- [Prompt] Filter these entries down to lines holding "none".

+++ Data for processing

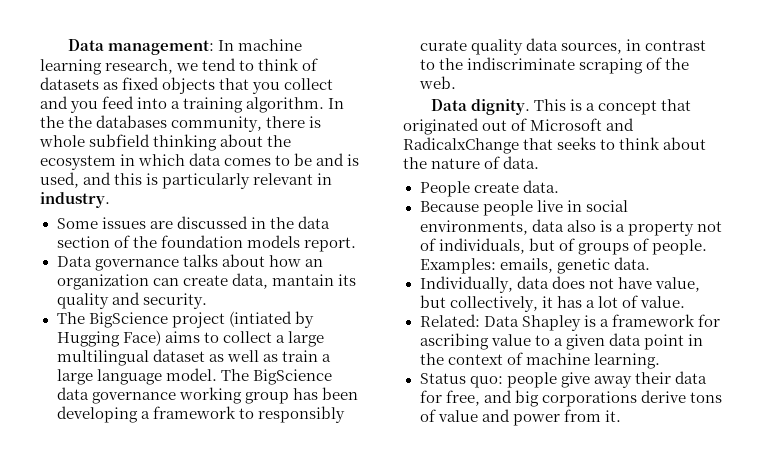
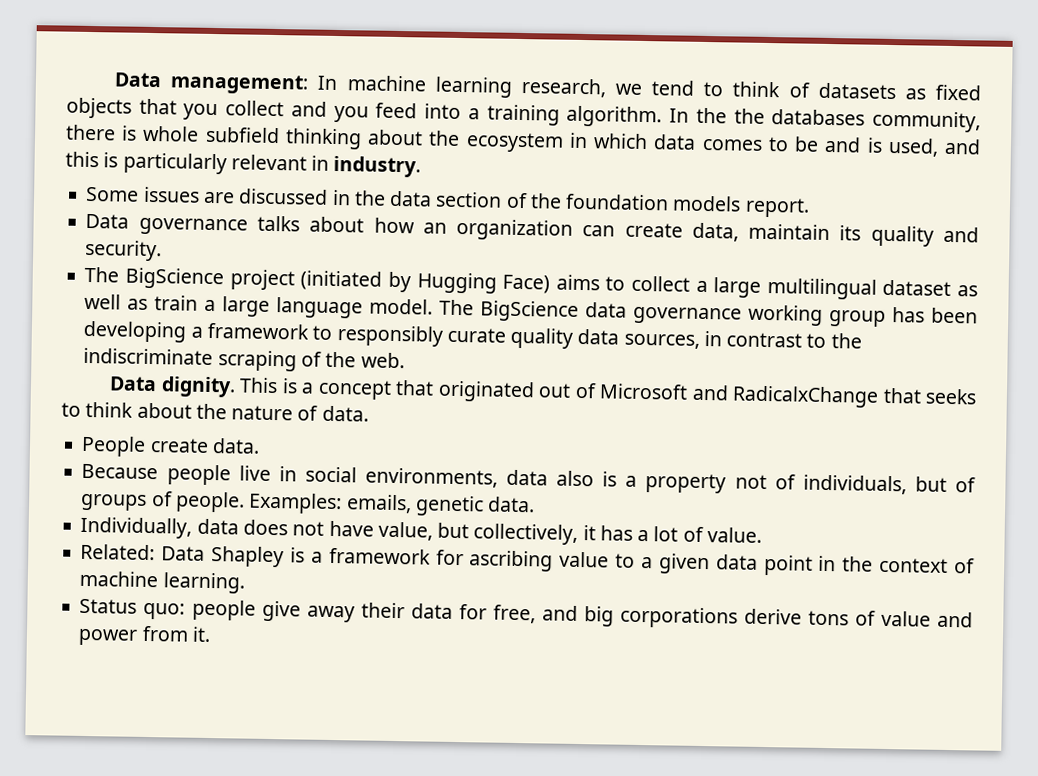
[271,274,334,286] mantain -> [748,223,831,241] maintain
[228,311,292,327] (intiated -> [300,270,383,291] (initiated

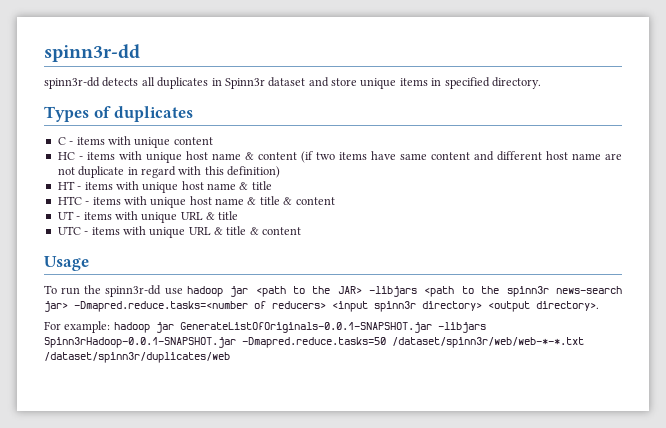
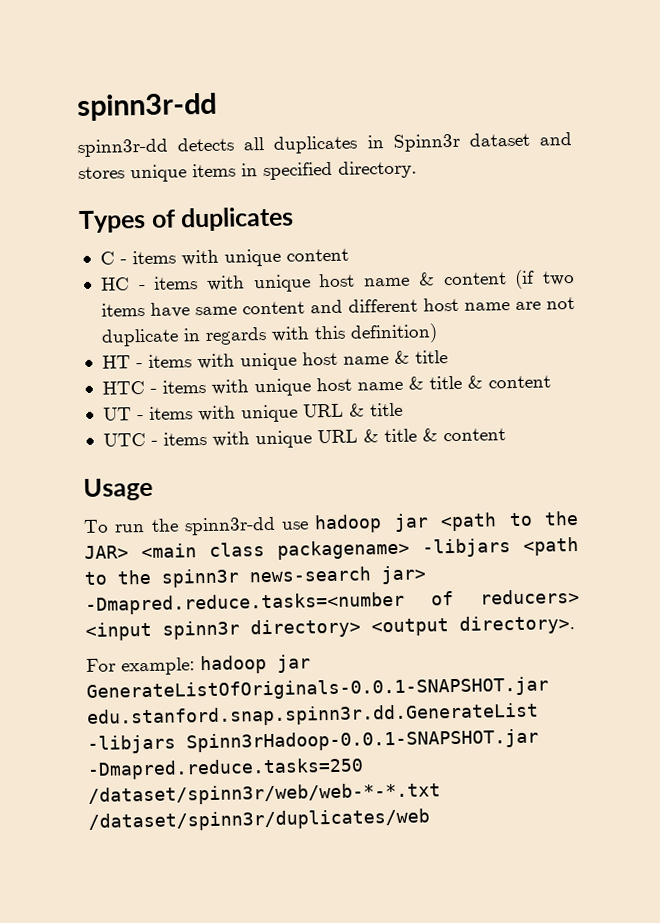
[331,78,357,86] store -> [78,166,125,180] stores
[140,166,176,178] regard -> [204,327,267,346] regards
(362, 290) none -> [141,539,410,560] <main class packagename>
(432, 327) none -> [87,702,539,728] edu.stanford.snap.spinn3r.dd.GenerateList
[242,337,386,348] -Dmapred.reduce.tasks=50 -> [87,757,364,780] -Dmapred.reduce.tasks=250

++++++

- [Result for this task]
(362, 290) none -> [141,539,410,560] <main class packagename>
(432, 327) none -> [87,702,539,728] edu.stanford.snap.spinn3r.dd.GenerateList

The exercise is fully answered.